[Asterisk-Users] Am I missing somthing?

Wed Oct 29 07:27:56 MST 2003

Gus,

There has obviously been a lot of postings relative to "why won't nat work"
and several responses say it does, and many more say it doesn't. In the
interest of using your posting as "just one example", I'm going to walk
through the technical stuff for "only" this one example. There are many
more reasons why nat doesn't work in other examples not addressed in this
posting. (That's a disclaimer. No flames intended; no flames accepted.)

You probably seen my earlier posting relative to nat. It's my opinion that
nat can be made to work, but one needs to understand "exactly" what each
component is really doing, and then configure to address those issues.
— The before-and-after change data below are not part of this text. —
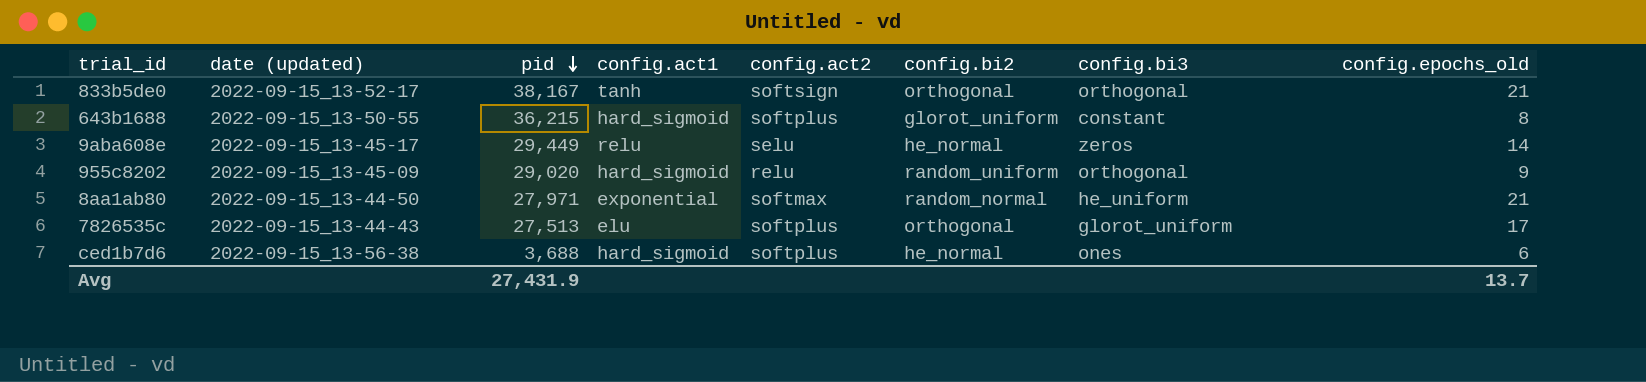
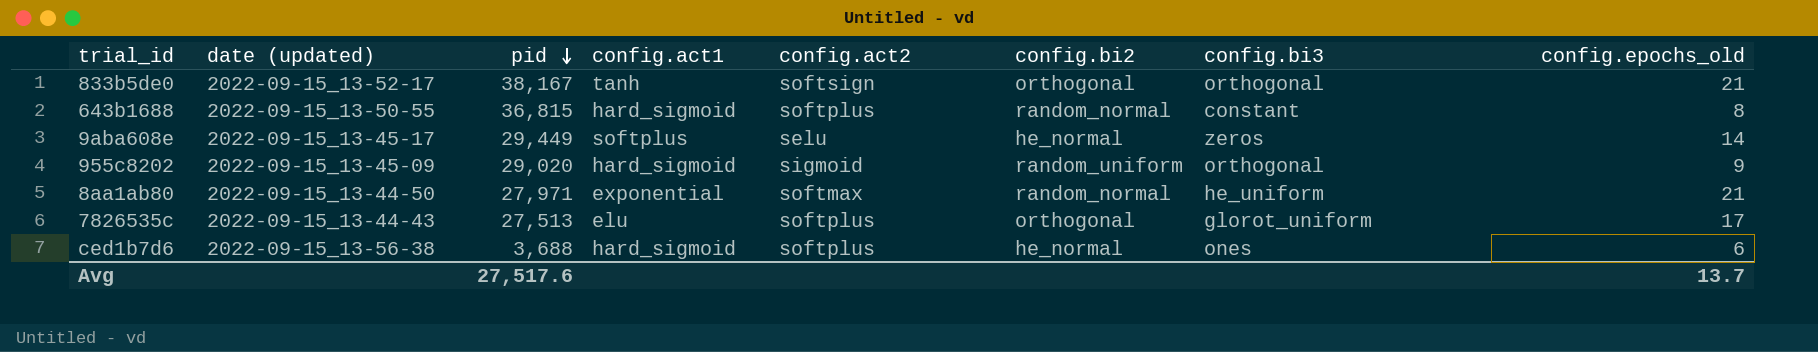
643b1688 | pid: 36,215 -> 36,815
643b1688 | config.bi2: glorot_uniform -> random_normal
9aba608e | config.act1: relu -> softplus
955c8202 | config.act2: relu -> sigmoid
Avg | pid: 27,431.9 -> 27,517.6

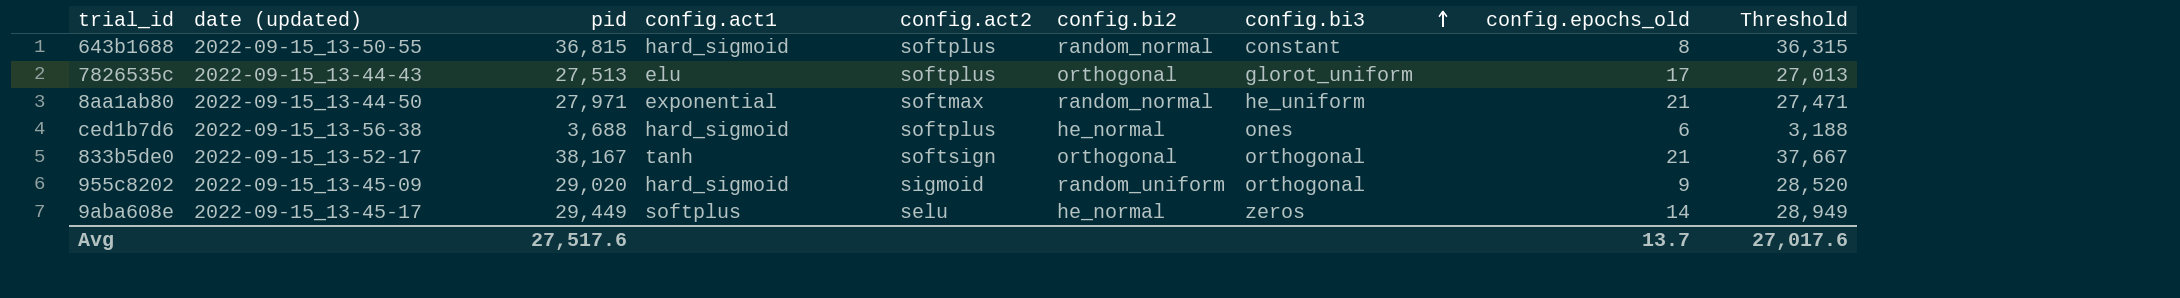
row order: pid descending -> config.bi3 ascending
column Threshold | formula: none -> [pid] - 500

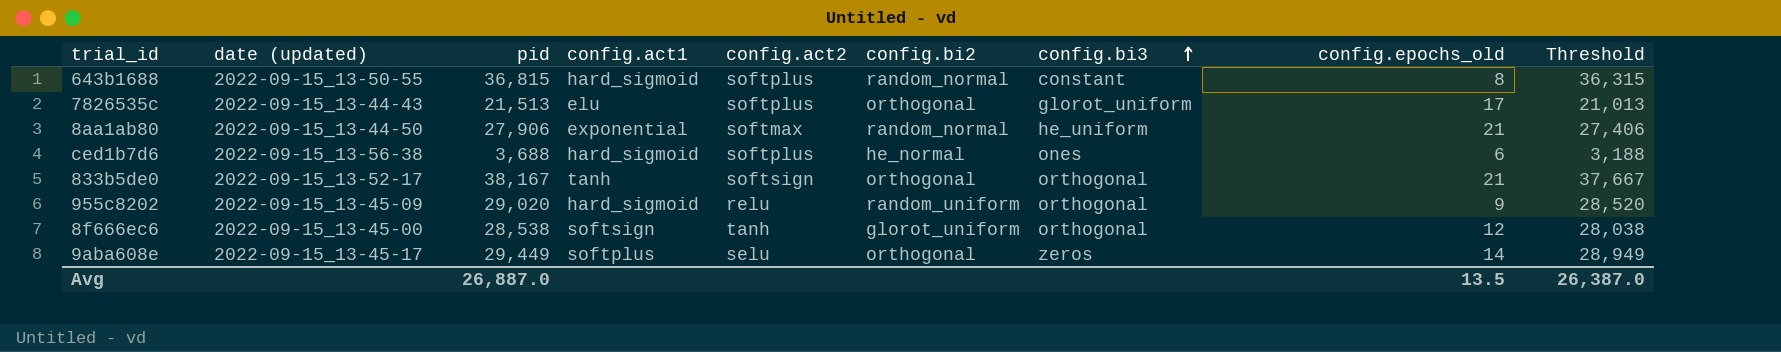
7826535c | pid: 27,513 -> 21,513
7826535c | Threshold: 27,013 -> 21,013
8aa1ab80 | pid: 27,971 -> 27,906
8aa1ab80 | Threshold: 27,471 -> 27,406
955c8202 | config.act2: sigmoid -> relu
row 8f666ec6: none -> 2022-09-15_13-45-00 | 28,538 | softsign | tanh | glorot_uniform | orthogonal | 12 | 28,038
9aba608e | config.bi2: he_normal -> orthogonal
Avg | pid: 27,517.6 -> 26,887.0
Avg | config.epochs_old: 13.7 -> 13.5
Avg | Threshold: 27,017.6 -> 26,387.0

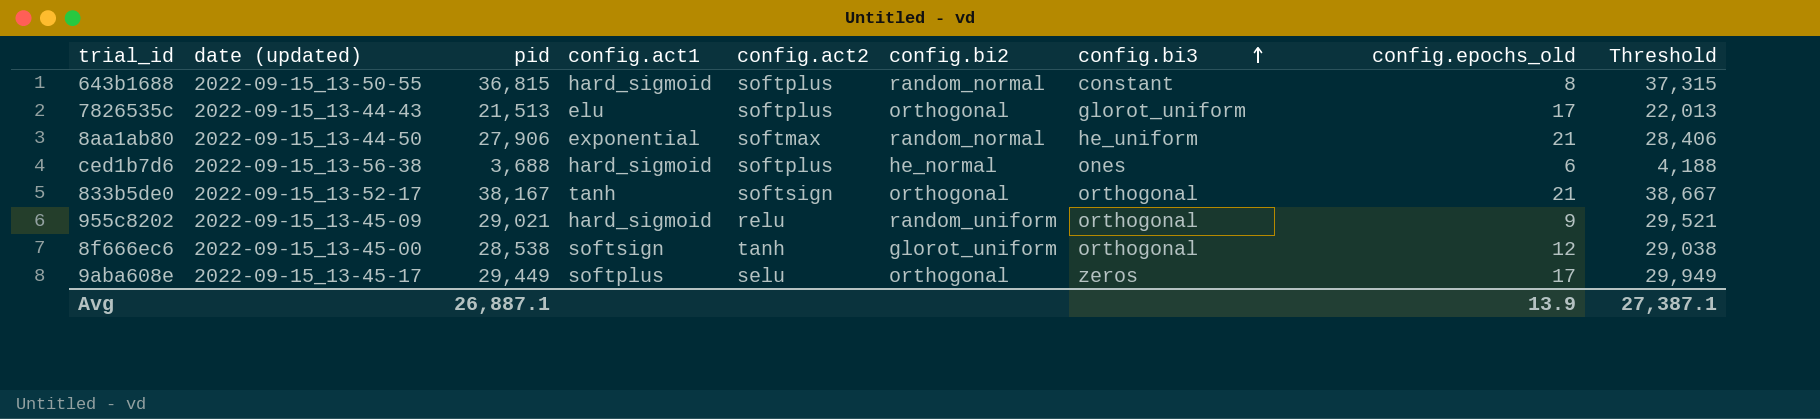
column Threshold | formula: [pid] - 500 -> [pid] + 500
955c8202 | pid: 29,020 -> 29,021
9aba608e | config.epochs_old: 14 -> 17
Avg | pid: 26,887.0 -> 26,887.1
Avg | config.epochs_old: 13.5 -> 13.9
Avg | Threshold: 26,387.0 -> 27,387.1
> Should the following setup work?
> 
> SIP UA---NAT---Internet---NAT---SIP UA

My generic answer is yes, but not without understanding the two nat boxes,
the interaction with asterisk (assumed to be a third leg in that above),
and the exact sip phones in use.

> If both UA's support STUN and report the external IP address in the SIP 
> packet..

The SIP header thing is absolutely a must to get any of this to work.
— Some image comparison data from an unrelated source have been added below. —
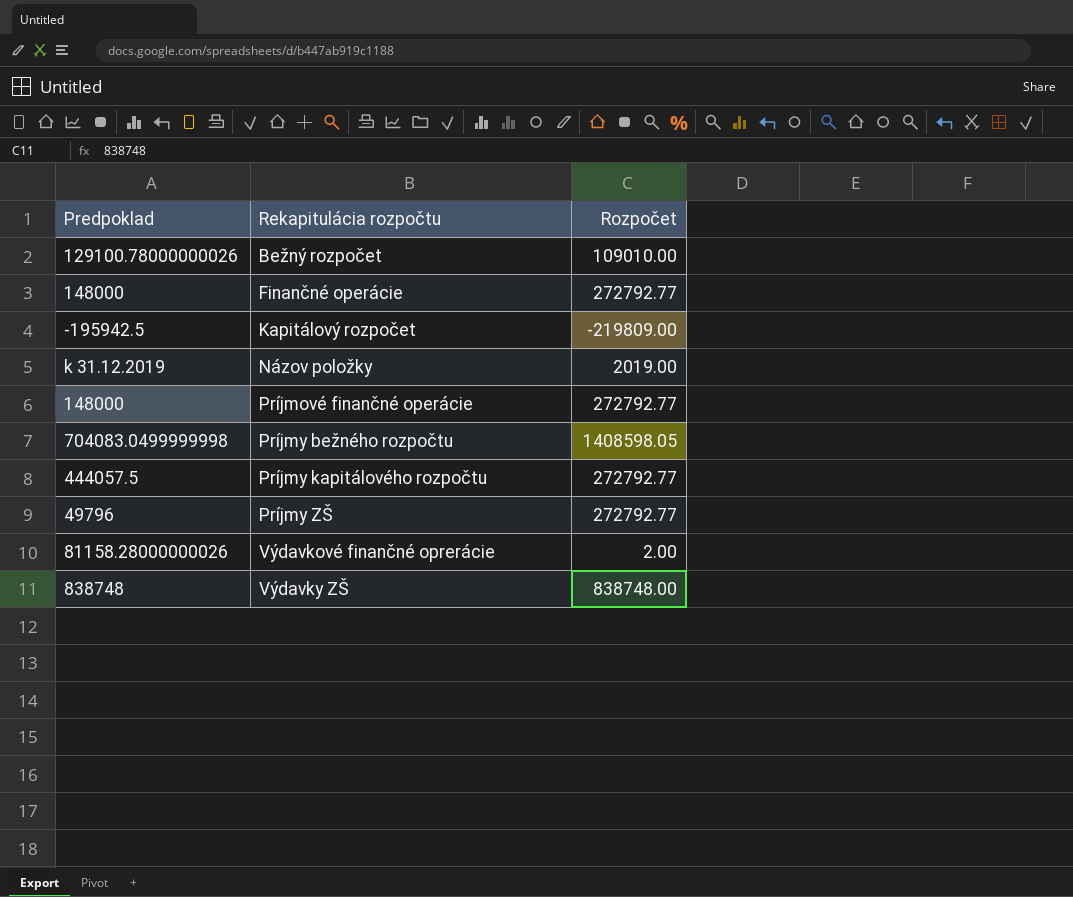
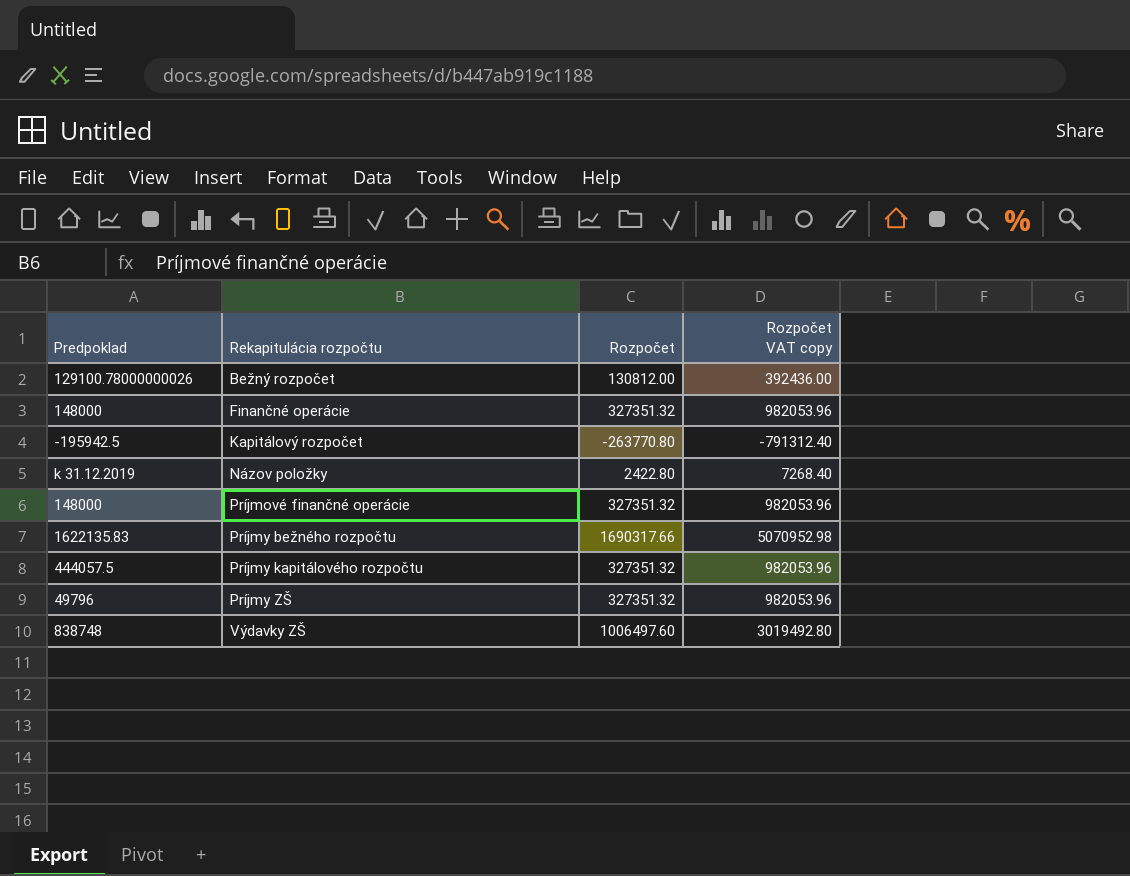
column Rozpočet VAT copy | formula: none -> [Rozpočet] * 3
row Výdavkové finančné oprerácie: 81158.28000000026 | 2.00 -> none
Bežný rozpočet | Rozpočet: 109010.00 -> 130812.00
Finančné operácie | Rozpočet: 272792.77 -> 327351.32
Kapitálový rozpočet | Rozpočet: -219809.00 -> -263770.80
Názov položky | Rozpočet: 2019.00 -> 2422.80
Príjmové finančné operácie | Rozpočet: 272792.77 -> 327351.32
Príjmy bežného rozpočtu | Predpoklad: 704083.0499999998 -> 1622135.83
Príjmy bežného rozpočtu | Rozpočet: 1408598.05 -> 1690317.66
Príjmy kapitálového rozpočtu | Rozpočet: 272792.77 -> 327351.32
Príjmy ZŠ | Rozpočet: 272792.77 -> 327351.32
Výdavky ZŠ | Rozpočet: 838748.00 -> 1006497.60

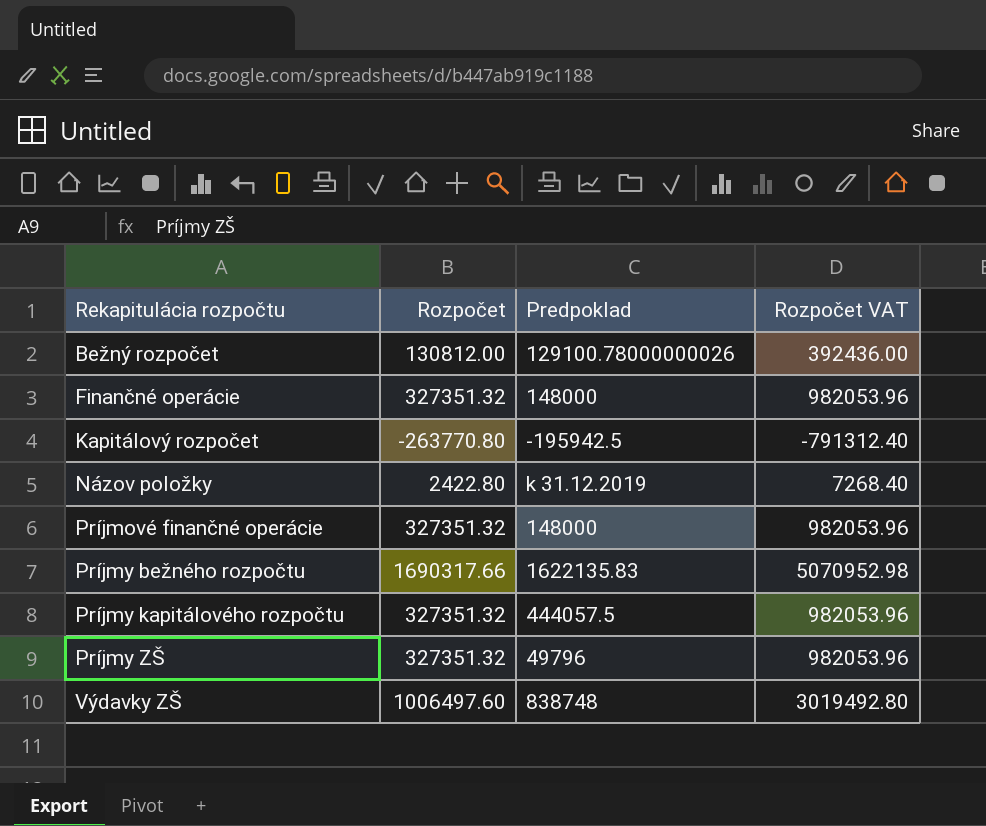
column Predpoklad | position: 1 -> 3
column name: Rozpočet VAT copy -> Rozpočet VAT

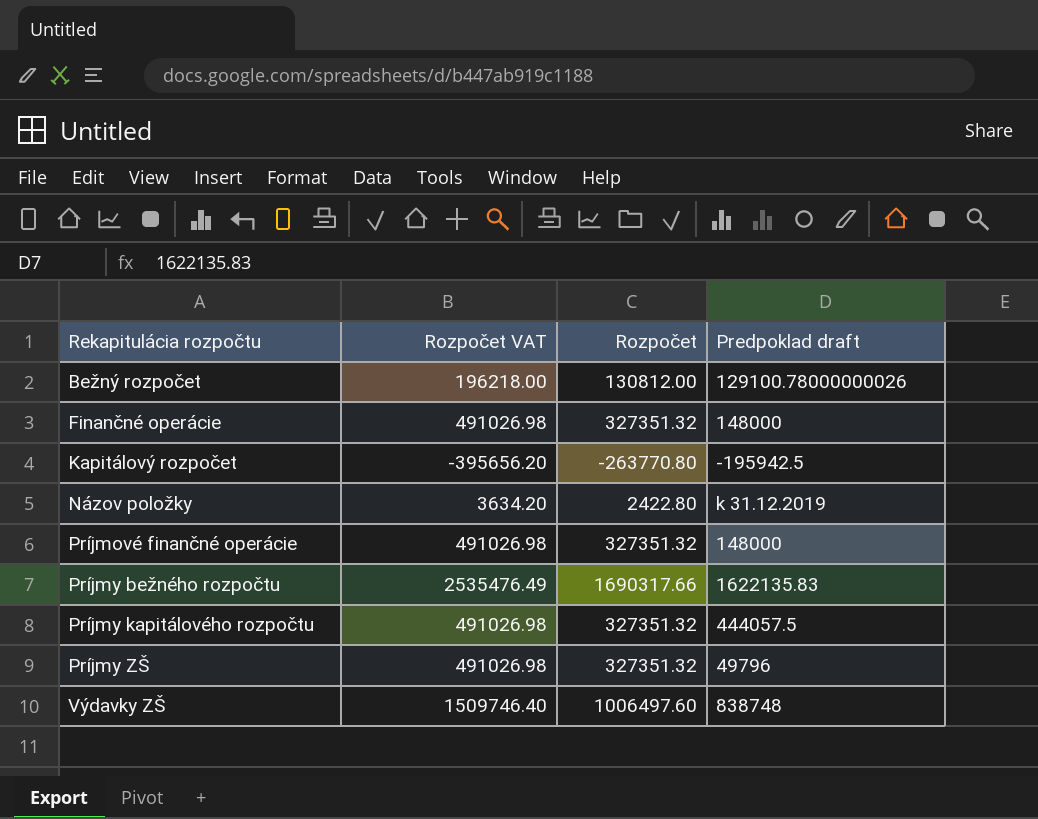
column Rozpočet VAT | formula: [Rozpočet] * 3 -> [Rozpočet] * 1.5
column Rozpočet VAT | position: 4 -> 2
column name: Predpoklad -> Predpoklad draft

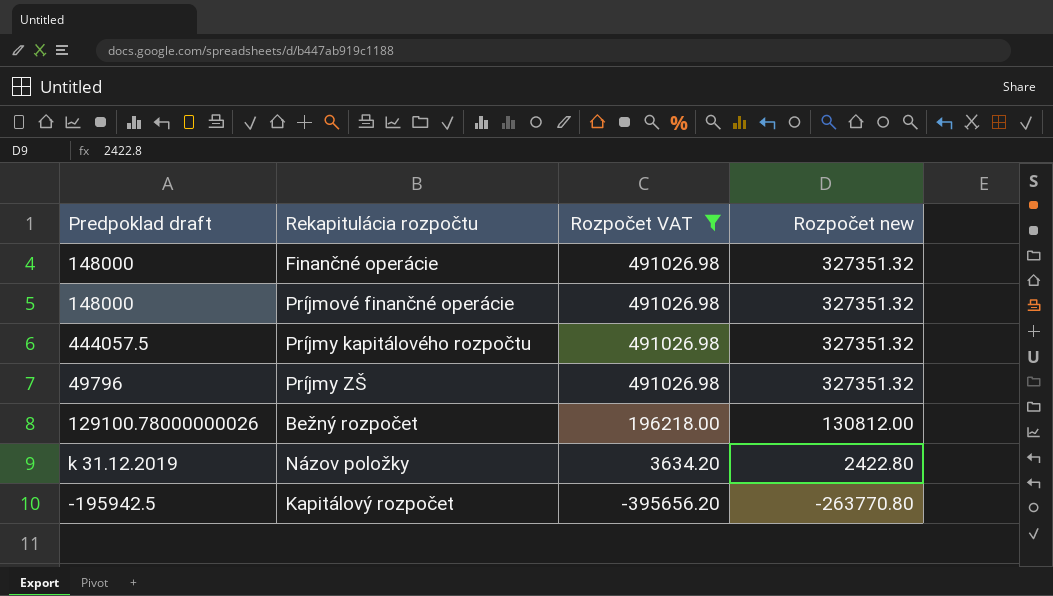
filter: none -> Rozpočet VAT <= 491026.98
row order: Rekapitulácia rozpočtu ascending -> Rozpočet VAT descending
column Predpoklad draft | position: 4 -> 1
column name: Rozpočet -> Rozpočet new

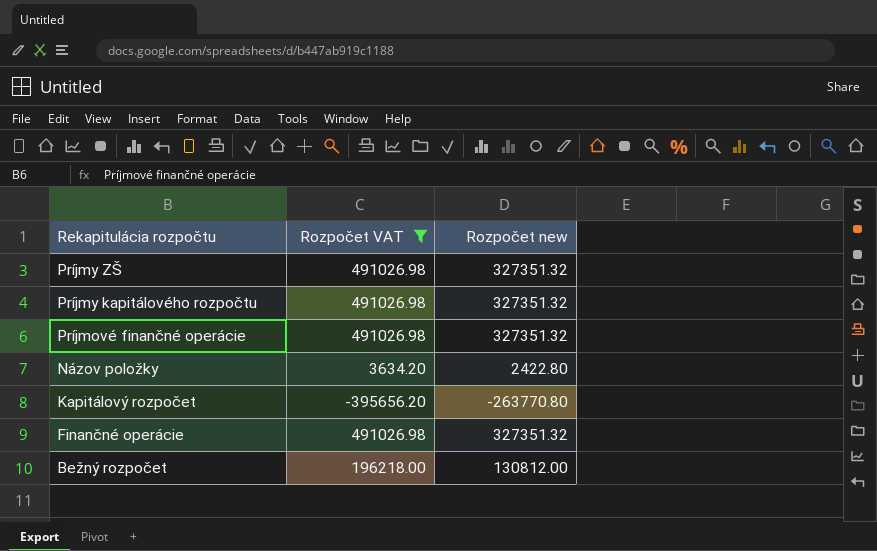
row order: Rozpočet VAT descending -> Rekapitulácia rozpočtu descending
column Predpoklad draft | position: 1 -> none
> I am trying to get away from using canreinvite=no so that traffic can go 
> directly between the UA's and not via the central server but I can't 
> seem to get it to work..
> 
> Has anyone set this up and can give me some pointers??

We need to better understand those two nat boxes. What are they and can
you get a packet trace from the inside and outside edges of those nat
boxes at the same time?  Only need a few dozen packets of the call set
up in order to "see" what the boxes are doing in terms of "port address 
translation", etc. (Use ethereal, sniffer, tcpdump, or whatever tool you 
have, but need both inside and outside at the same time.)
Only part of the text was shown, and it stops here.